## [Task requirements]
Could you restate, word for word, the line that has "position:absolute; left:601px; top:551px;" and all lines following it through the end of the entries below?
*** Exercise data Section Begins ***
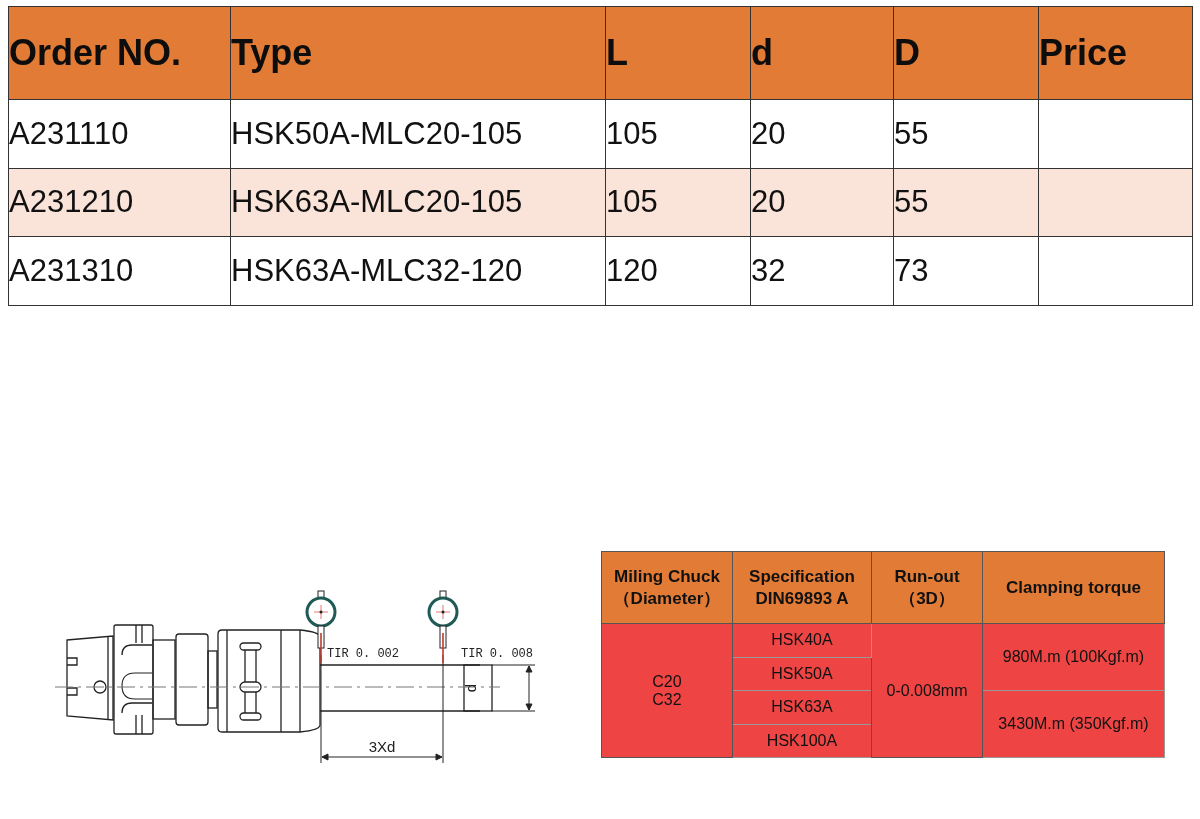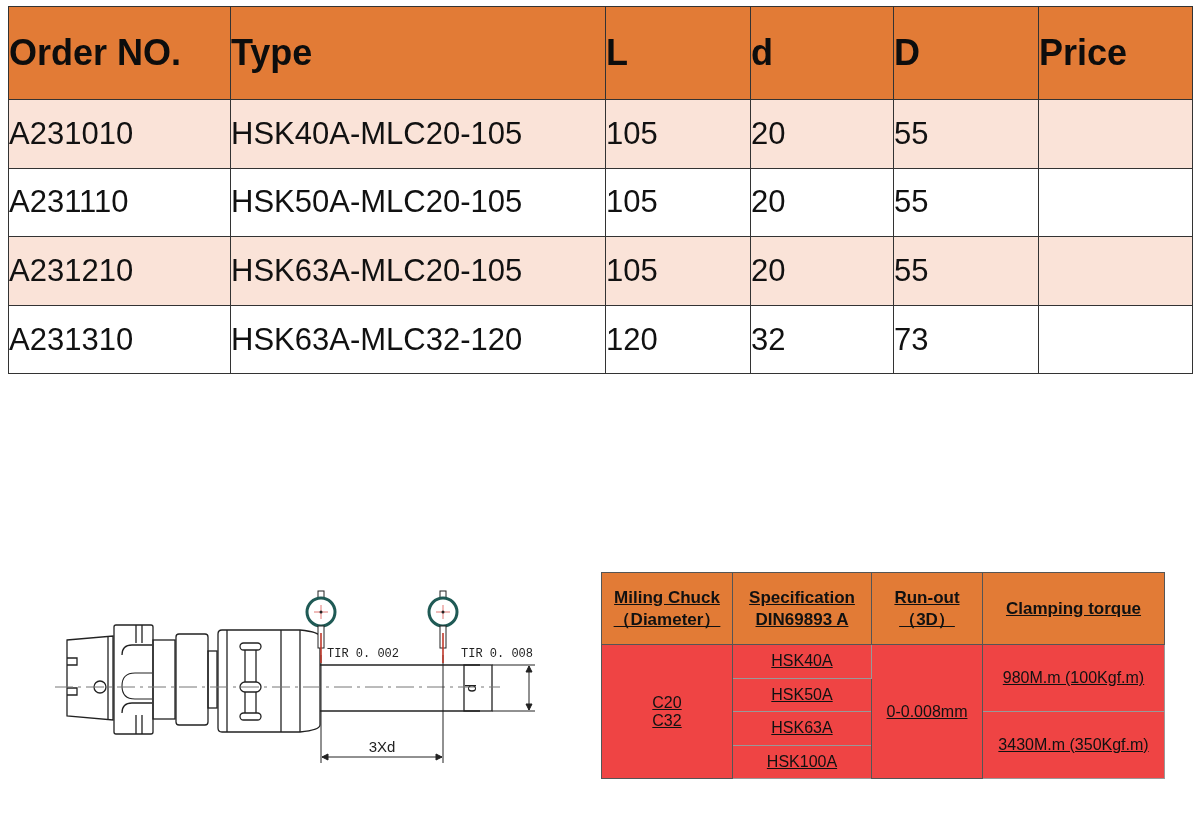--- a/index.html
+++ b/index.html
@@ -47,14 +47,6 @@
     </tr>
   </thead>
   <tbody>
-    <tr class="shade">
-      <td>A231010</td>
-      <td>HSK40A-MLC20-105</td>
-      <td>105</td>
-      <td>20</td>
-      <td>55</td>
-      <td></td>
-    </tr>
     <tr class="plain">
       <td>A231110</td>
       <td>HSK50A-MLC20-105</td>

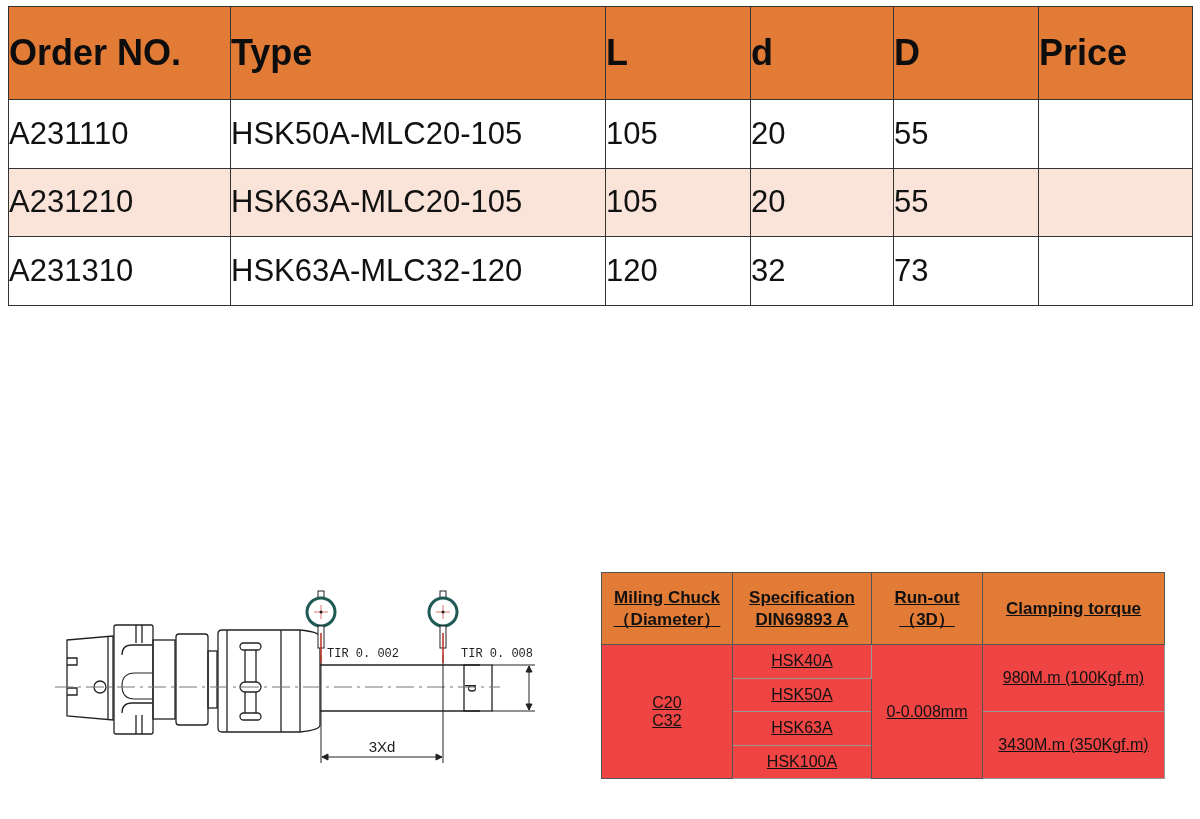--- a/index.html
+++ b/index.html
@@ -14,7 +14,7 @@
   .main-table tr.plain td { background:#ffffff; }
 
   
-  .spec-table { position:absolute; left:601px; top:572px; width:563px; border-collapse:collapse; table-layout:fixed;text-decoration:underline; }
+  .spec-table { position:absolute; left:601px; top:551px; width:563px; border-collapse:collapse; table-layout:fixed; }
   .spec-table th, .spec-table td { border:1px solid #555; text-align:center; vertical-align:middle; padding:0; }
   .spec-table th { background:#e27b36; height:71px; font-size:17px; font-weight:bold; color:#111; line-height:22px; }
   .spec-table td { font-size:16px; height:32.5px; color:#111; background:#ef4444; }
*** Exercise data Section Ends ***
## [Your response]
+  .spec-table { position:absolute; left:601px; top:551px; width:563px; border-collapse:collapse; table-layout:fixed; }
   .spec-table th, .spec-table td { border:1px solid #555; text-align:center; vertical-align:middle; padding:0; }
   .spec-table th { background:#e27b36; height:71px; font-size:17px; font-weight:bold; color:#111; line-height:22px; }
   .spec-table td { font-size:16px; height:32.5px; color:#111; background:#ef4444; }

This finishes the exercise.